Ah, that works! Here's an output.

%m [%p]: [%l-1] db=%d,user=%u

Lukas Fittl · Answer 6 · Fri May 20 2022 14:27:53 GMT+0800 (China Standard Time)

Ah, that works! Here's an output.
%m [%p]: [%l-1] db=%d,user=%u 

Excellent, thanks!

The good news is, this is a supported log line prefix for the collector, so you should be able to get data flowing into pganalyze.

However, from your screenshot, it appears that Google's team has modified the Postgres log output logic a bit, since they are prefixing log messages with the source code file (e.g. [analyze.c:830]) for the autovacuum log in the above example.

This will cause a problem with our log handling, since the regular expressions we use for matching log lines won't match. We can customize this (probably in the GCP log handler), but it'll require a small patch (essentially I'm thinking we just strip the [filename:line] portion from the GCP log line before passing it to our parsing logic).

Minku Lee · Answer 7 · Fri May 20 2022 16:04:06 GMT+0800 (China Standard Time)

That's great news.

I managed to get AlloyDB log entries to be picked up by the collector, here is a latest diff:
premist@1387f74

Basically, here are log attributes relevant to AlloyDB entries:

resource.labels.resource_container which contains project ID in a project/project_id format
- Alternatively, labels.CONSUMER_PROJECT also seems to contain project ID, without project/ prefix.
resource.labels.cluster_id and resource.labels.instance_id which groups all servers (HA standby and read pool instances)
- Both have the same value, at least for now.
labels.NODE_ID which I think is the ID of servers Google is using internally to execute query

With the modification above, I can see logs appear on pganalyze output, which I guess will be solved once GCP log handler is modified to expect the new format.
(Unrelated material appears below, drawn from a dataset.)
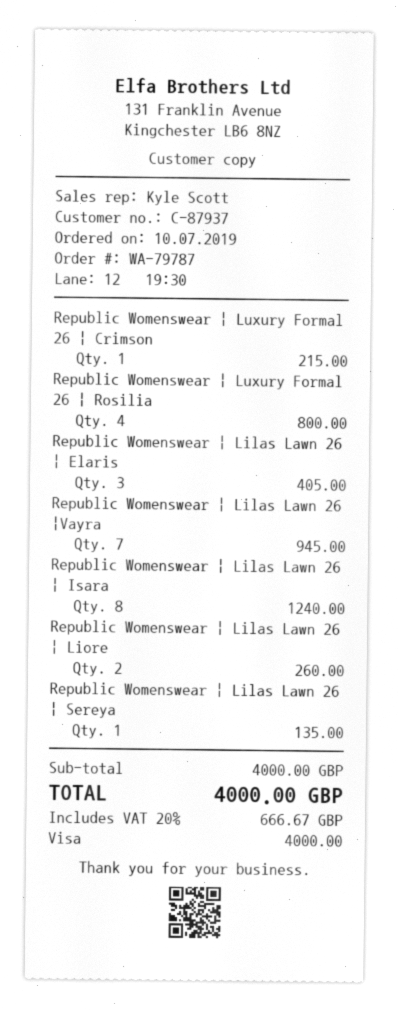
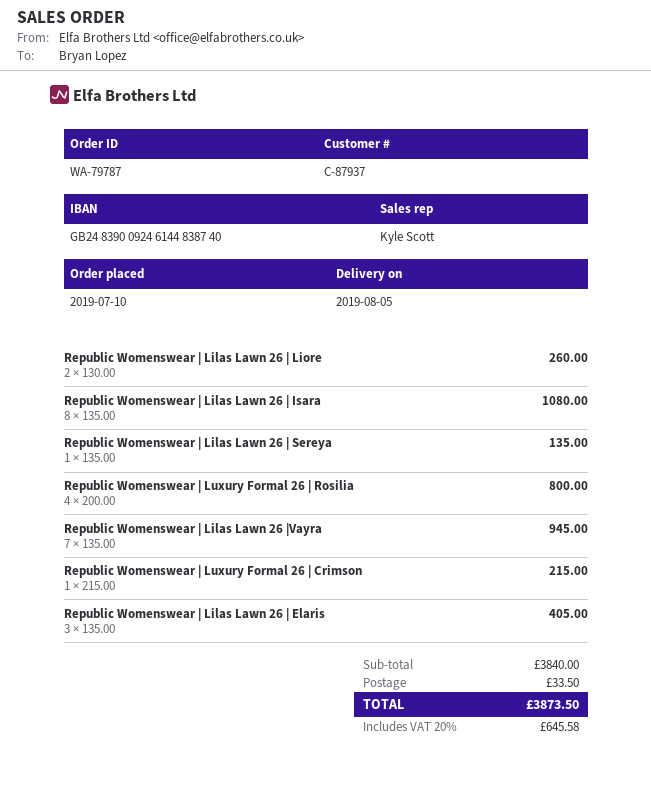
Republic Womenswear | Lilas Lawn 26 | Isara: 8 for 1240.00 -> 8 for 1080.00
subtotal: 4000.00 -> 3840.00
shipping: none -> 33.50
tax: 20% = 666.67 -> 20% = 645.58
total: 4000.00 -> 3873.50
Gajus Kuizinas · Answer 8 · Fri Jul 08 2022 22:42:44 GMT+0800 (China Standard Time)

@lfittl When can we expect the official container to supper @premist changes?

Lukas Fittl · Answer 9 · Fri Jul 29 2022 15:21:04 GMT+0800 (China Standard Time)

@gajus Just pushed up the required changes at #302 (testing welcome, note the new config settings) -- aiming to get that into the next, or next next, collector release.